I understand that Priority Mail Express™, Priority Mail®, Global Express Guaranteed®, Priority Mail Express International™ and Priority Mail International® packaging is the property of the United States Postal Service and is provided solely for sending Priority Mail Express™, Priority Mail®, Global Express Guaranteed®, Priority Mail Express International™ and Priority Mail International®. Misuse may be a violation of federal law.


----------



## KimW (Nov 28, 2020)

Not to be a PollyAnna, but I've done this exact thing by the instruction of our Postal Clerk.  I came in with a box and she told me I could ship for less money with an envelope.  I of course agreed to send with the envelope and she put the already taped up priority mail box into the envelope, printed another label and sealed that thing shut before I could say, "shut my mouth".  Just a thought that maybe something like that happened...?


----------



## Zany_in_CO (Nov 29, 2020)

KimW said:


> Just a thought that maybe something like that happened...?

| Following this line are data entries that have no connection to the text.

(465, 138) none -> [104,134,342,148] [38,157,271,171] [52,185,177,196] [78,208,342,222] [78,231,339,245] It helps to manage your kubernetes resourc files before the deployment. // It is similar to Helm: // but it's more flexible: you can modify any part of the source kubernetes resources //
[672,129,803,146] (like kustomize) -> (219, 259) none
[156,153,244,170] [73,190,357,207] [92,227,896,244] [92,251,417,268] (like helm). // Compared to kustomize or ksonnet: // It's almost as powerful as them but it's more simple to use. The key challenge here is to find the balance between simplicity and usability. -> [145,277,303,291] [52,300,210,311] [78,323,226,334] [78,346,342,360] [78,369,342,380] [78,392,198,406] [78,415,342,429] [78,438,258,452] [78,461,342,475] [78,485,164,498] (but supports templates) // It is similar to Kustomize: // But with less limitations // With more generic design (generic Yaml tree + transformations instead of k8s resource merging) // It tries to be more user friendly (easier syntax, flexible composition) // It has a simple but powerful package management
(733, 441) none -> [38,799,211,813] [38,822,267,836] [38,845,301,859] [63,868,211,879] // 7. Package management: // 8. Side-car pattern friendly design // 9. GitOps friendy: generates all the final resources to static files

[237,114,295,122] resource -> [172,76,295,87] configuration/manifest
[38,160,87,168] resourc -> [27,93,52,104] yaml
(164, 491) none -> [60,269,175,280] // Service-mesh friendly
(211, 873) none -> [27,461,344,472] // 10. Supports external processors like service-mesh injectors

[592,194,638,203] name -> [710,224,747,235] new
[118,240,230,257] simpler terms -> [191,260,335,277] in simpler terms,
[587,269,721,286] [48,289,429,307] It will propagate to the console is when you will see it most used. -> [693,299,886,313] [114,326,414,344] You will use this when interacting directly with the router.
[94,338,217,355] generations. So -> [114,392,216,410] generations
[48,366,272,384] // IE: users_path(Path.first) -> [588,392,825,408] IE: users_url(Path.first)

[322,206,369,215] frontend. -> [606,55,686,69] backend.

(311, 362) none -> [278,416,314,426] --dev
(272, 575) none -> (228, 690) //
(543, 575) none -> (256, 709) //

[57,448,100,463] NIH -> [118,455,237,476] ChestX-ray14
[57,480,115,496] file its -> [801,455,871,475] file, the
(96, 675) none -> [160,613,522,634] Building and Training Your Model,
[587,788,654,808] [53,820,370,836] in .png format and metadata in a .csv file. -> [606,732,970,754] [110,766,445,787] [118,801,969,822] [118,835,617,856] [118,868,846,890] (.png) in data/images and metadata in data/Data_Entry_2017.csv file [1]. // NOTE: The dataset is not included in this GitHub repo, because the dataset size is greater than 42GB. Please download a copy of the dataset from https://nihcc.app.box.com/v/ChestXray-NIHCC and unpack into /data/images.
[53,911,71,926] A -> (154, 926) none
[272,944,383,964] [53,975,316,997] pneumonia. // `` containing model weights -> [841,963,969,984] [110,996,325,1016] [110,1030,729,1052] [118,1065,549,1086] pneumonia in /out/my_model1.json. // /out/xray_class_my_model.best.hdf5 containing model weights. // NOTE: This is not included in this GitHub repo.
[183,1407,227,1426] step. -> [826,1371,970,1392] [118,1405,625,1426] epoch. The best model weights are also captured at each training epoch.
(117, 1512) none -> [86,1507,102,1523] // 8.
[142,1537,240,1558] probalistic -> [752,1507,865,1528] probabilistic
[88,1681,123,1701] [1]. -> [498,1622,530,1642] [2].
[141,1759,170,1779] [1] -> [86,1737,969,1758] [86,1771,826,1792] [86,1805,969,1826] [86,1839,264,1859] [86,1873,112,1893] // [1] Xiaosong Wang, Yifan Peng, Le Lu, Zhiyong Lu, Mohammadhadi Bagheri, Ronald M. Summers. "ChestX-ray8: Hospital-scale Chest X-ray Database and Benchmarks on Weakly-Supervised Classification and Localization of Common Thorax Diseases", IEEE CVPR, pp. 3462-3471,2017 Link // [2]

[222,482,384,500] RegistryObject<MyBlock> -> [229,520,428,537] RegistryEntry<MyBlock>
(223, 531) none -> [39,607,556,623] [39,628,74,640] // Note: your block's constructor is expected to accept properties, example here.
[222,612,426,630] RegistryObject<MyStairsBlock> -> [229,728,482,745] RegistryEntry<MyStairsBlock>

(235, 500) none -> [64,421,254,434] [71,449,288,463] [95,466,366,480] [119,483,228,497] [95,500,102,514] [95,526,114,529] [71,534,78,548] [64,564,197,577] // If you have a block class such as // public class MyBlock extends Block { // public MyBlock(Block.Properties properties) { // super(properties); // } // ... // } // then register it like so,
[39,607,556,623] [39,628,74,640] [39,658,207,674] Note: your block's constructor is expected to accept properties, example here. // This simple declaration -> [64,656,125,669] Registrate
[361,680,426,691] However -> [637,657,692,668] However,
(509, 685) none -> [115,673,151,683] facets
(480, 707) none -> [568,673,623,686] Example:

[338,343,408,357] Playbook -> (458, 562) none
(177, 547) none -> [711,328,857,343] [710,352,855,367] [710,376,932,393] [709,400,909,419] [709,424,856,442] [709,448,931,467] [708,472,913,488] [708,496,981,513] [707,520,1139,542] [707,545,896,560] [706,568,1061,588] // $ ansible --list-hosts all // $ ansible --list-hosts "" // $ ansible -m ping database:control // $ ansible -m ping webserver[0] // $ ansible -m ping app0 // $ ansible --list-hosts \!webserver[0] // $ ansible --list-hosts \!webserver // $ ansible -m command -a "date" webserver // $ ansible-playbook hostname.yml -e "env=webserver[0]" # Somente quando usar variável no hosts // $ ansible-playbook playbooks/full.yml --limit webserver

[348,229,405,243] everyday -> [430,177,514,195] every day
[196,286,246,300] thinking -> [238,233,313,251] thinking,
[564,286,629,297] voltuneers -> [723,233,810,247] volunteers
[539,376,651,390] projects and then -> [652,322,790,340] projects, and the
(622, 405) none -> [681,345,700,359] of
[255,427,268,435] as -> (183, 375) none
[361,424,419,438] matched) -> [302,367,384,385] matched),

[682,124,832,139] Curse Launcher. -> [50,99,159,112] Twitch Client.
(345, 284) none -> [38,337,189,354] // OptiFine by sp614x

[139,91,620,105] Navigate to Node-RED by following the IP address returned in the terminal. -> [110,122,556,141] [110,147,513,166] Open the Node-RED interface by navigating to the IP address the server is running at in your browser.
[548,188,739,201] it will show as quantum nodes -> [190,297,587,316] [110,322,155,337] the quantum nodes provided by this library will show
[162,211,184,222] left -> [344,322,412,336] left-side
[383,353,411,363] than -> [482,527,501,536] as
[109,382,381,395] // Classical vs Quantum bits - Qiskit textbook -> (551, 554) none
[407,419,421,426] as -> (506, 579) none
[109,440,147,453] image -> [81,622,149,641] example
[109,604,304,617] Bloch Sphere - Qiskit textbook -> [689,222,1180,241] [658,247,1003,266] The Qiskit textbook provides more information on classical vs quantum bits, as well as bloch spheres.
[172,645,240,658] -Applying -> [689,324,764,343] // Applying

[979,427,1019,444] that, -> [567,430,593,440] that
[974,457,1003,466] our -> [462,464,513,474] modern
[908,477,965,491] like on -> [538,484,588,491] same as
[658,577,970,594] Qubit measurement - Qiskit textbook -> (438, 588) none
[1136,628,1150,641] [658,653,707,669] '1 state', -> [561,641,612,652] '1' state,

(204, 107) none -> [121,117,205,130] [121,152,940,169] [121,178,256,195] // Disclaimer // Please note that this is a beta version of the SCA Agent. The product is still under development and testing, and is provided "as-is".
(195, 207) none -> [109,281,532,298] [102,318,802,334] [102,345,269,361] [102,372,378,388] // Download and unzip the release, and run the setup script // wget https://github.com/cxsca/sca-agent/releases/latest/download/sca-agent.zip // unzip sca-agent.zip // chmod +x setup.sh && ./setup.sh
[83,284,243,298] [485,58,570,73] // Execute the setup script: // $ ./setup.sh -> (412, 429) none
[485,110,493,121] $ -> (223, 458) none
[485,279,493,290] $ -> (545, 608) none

The purchase came from a vendor. Therefore, I assume it's not a one-time thing but rather a standard practice.


----------



## KimW (Nov 29, 2020)

Zany_in_CO said:


> The purchase came from a vendor. Therefore, I assume it's not a one-time thing but rather a standard practice.


Oh, that is really too bad.  I call "cheat" then.  Bad, bad.


----------



## AliOop (Nov 29, 2020)

But if that is how the post office is instructing people to send it, then I don't see that as wrong to follow their directions.


----------



## KimW (Nov 29, 2020)

AliOop said:


> But if that is how the post office is instructing people to send it, then I don't see that as wrong to follow their directions.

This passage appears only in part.